Hoy celebramos la fiesta de la primera Basílica que hubo en la religión Católica. Letrán era un palacio en Roma que pertenecía a una familia que llevaba ese nombre. El emperador Constantino, que fue el primer gobernante romano que concedió a los cristianos el permiso para construir templos, le regaló al Sumo Pontífice el Palacio Basílica de Letrán, que el Papa San Silvestro convirtió en templo y consagró el 9 de noviembre del año 324. Pero, ¿qué tiene que ver esta fiesta con nuestras vidas?

A Través del Evangelio de hoy Jesús nos revela una verdad profundísima y sorprendente: que el templo de Dios no es solamente el edificio hecho con ladrillos, sino que es su Cuerpo, hecho de piedras vivas. Y como San Pablo llega a expresar: “Nosotros somos el cuerpo de Cristo”(1 Cor 12, 27) o en otra parte: “¿No sabéis que sois templos del Espíritu Santo?” (1 Cor 3,16).

Con esta fiesta Dios viene a expresarnos que nuestras vidas y Dios están mucho más unidos de lo que pensamos. Si verdaderamente somos el cuerpo de Cristo, existe una unión muy vital entre Dios y cada uno de nosotros. Si el Espíritu de Dios nos habita, eso significa que nada de lo que vivimos sucede fuera de Dios. Mi trabajo, mis diversiones, mis relaciones suceden en Dios y se podría decir que, tanto para lo buenos como para lo malo, están afectando a Dios directamente. Recuerdo a un joven que cuando despertó a esta realidad exclamó: “¡Pobre Dios, que mal le he tratado cada vez que me despreciaba a mí mismo y me metía de todo en el cuerpo!”

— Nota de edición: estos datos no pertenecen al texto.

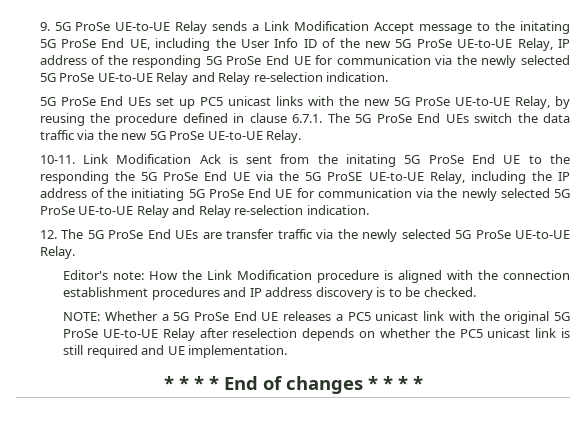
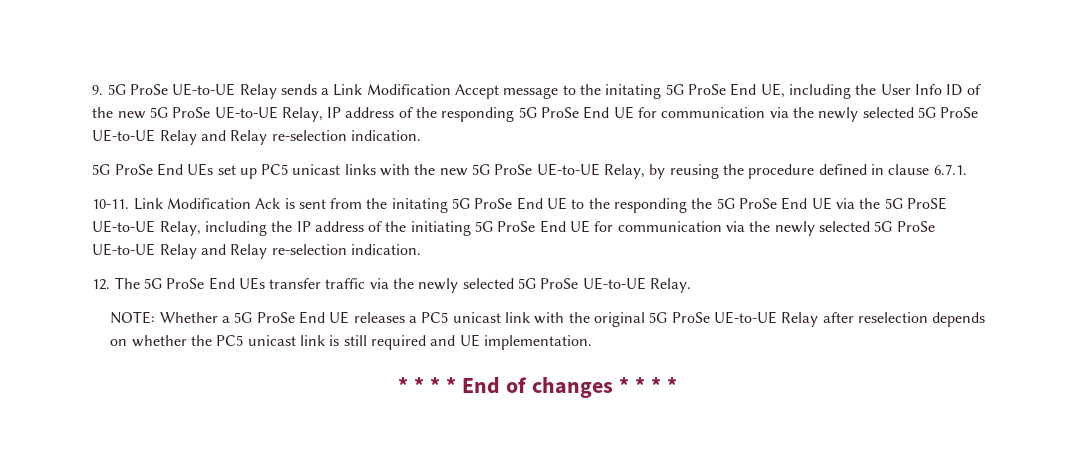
- 5G ProSe End UEs set up PC5 unicast links with the new 5G ProSe UE-to-UE Relay, by reusing the procedure defined in clause 6.7.1. The 5G ProSe End UEs switch the data traffic via the new 5G ProSe UE-to-UE Relay.
+ 5G ProSe End UEs set up PC5 unicast links with the new 5G ProSe UE-to-UE Relay, by reusing the procedure defined in clause 6.7.1.
- 12. The 5G ProSe End UEs are transfer traffic via the newly selected 5G ProSe UE-to-UE Relay.
+ 12. The 5G ProSe End UEs transfer traffic via the newly selected 5G ProSe UE-to-UE Relay.
- Editor's note: How the Link Modification procedure is aligned with the connection establishment procedures and IP address discovery is to be checked.

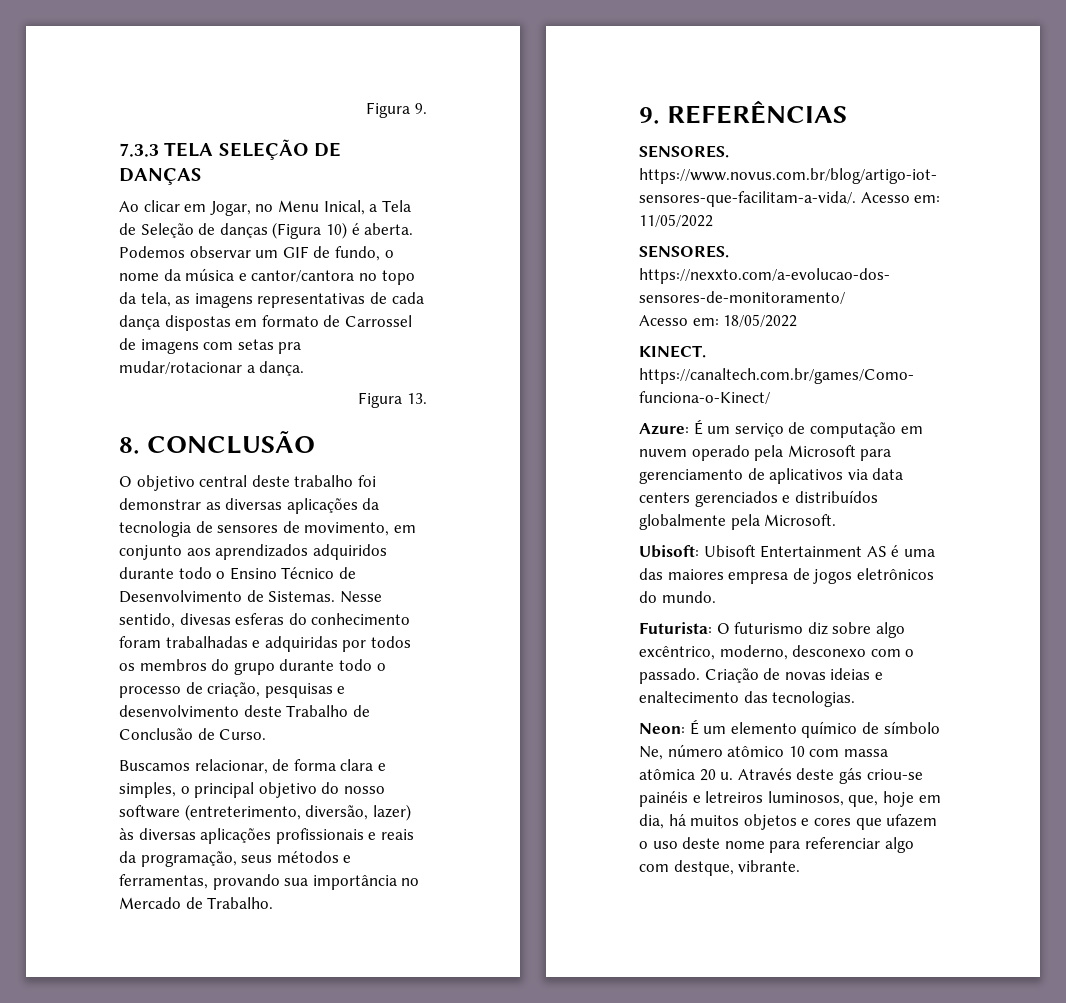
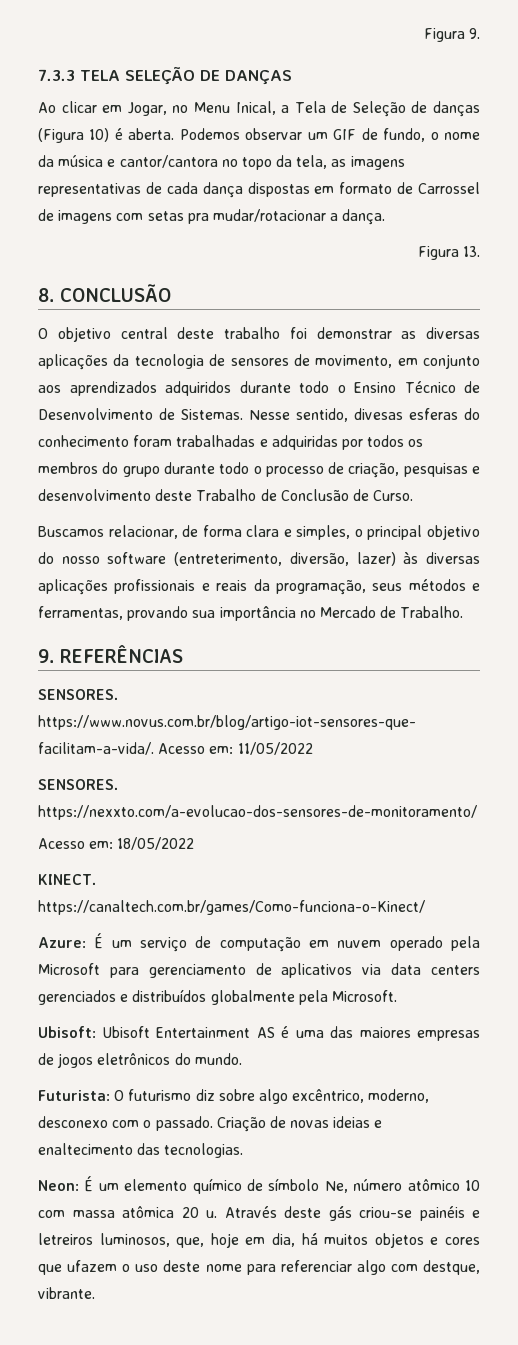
- Ubisoft: Ubisoft Entertainment AS é uma das maiores empresa de jogos eletrônicos do mundo.
+ Ubisoft: Ubisoft Entertainment AS é uma das maiores empresas de jogos eletrônicos do mundo.

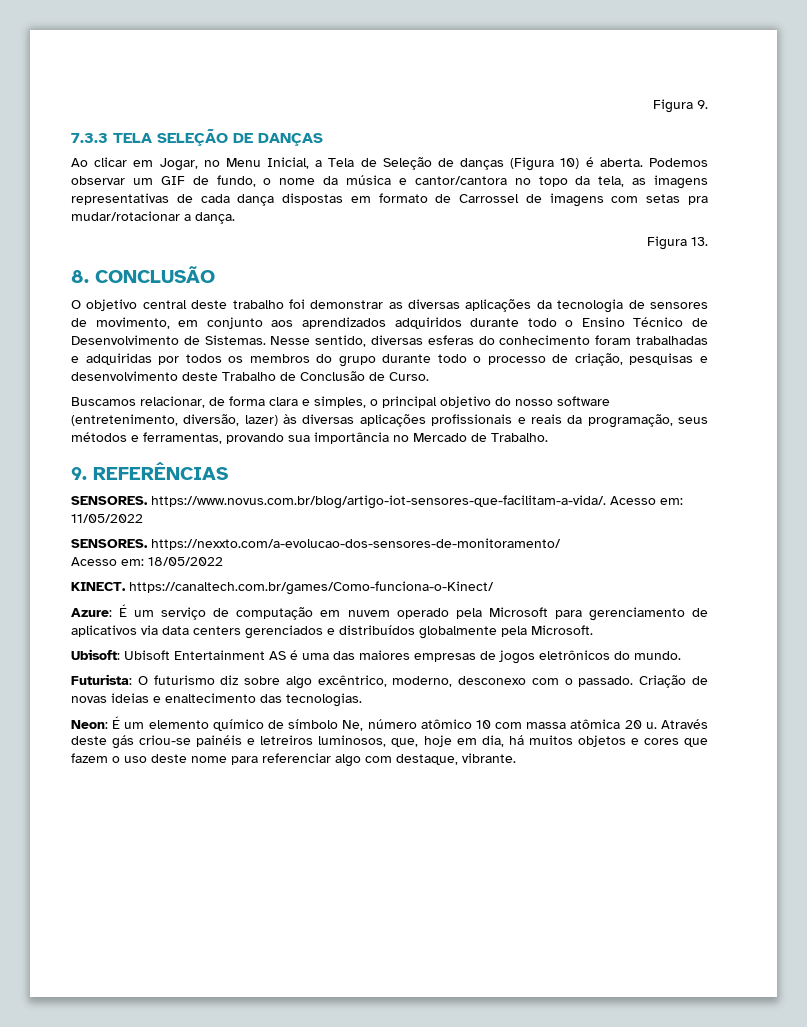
- Ao clicar em Jogar, no Menu Inical, a Tela de Seleção de danças (Figura 10) é aberta.
+ Ao clicar em Jogar, no Menu Inicial, a Tela de Seleção de danças (Figura 10) é aberta.
- Nesse sentido, divesas esferas do conhecimento foram trabalhadas e adquiridas por todos os membros do grupo durante todo o processo de criação, pesquisas e desenvolvimento deste Trabalho de Conclusão de Curso.
+ Nesse sentido, diversas esferas do conhecimento foram trabalhadas e adquiridas por todos os membros do grupo durante todo o processo de criação, pesquisas e desenvolvimento deste Trabalho de Conclusão de Curso.
- Buscamos relacionar, de forma clara e simples, o principal objetivo do nosso software (entreterimento, diversão, lazer) às diversas aplicações profissionais e reais da programação, seus métodos e ferramentas, provando sua importância no Mercado de Trabalho.
+ Buscamos relacionar, de forma clara e simples, o principal objetivo do nosso software (entretenimento, diversão, lazer) às diversas aplicações profissionais e reais da programação, seus métodos e ferramentas, provando sua importância no Mercado de Trabalho.
- Através deste gás criou-se painéis e letreiros luminosos, que, hoje em dia, há muitos objetos e cores que ufazem o uso deste nome para referenciar algo com destque, vibrante.
+ Através deste gás criou-se painéis e letreiros luminosos, que, hoje em dia, há muitos objetos e cores que fazem o uso deste nome para referenciar algo com destaque, vibrante.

La fe no nos rituales, normas o formas externas a nosotros; se trata de celebrar y vivir  lo que somos. Nuestra identidad más profunda es ser un miembro vital en el cuerpo de Cristo, aunque muchas veces nos sintamos pequeños o pensemos que la iglesia seguirá adelante sin cada uno de nosotros. Cristo es la cabeza de este cuerpo, pero sin sus miembros no llega a poder actuar con toda su fuerza en éste mundo: La cabeza no le puede decir a los pies: ¡No te necesito!( CF. 1 Cor 12, 21)

Nuestra identidad más profunda consiste en desarrollar la “capacidad de sentir al hermano de fe en la unidad profunda del Cuerpo místico y, por tanto, como « uno que me pertenece », para saber compartir sus alegrías y sus sufrimientos, para intuir sus deseos y atender a sus necesidades, para ofrecerle una verdadera y profunda amistad”, como dice la carta apostólica Novo Millennio Ineunte en el nr. 43. ¡Qué distinto es escuchar las cosas y problemas que acechan a los demás como espectador a creer que también son parte de mi!

Nuestra identidad también nos lleva a superar las envidias y comparaciones y a  ver ante todo lo que hay de positivo en el otro, para acogerlo y valorarlo como regalo de Dios: un « don para mí », además de ser un don para el hermano que lo ha recibido directamente.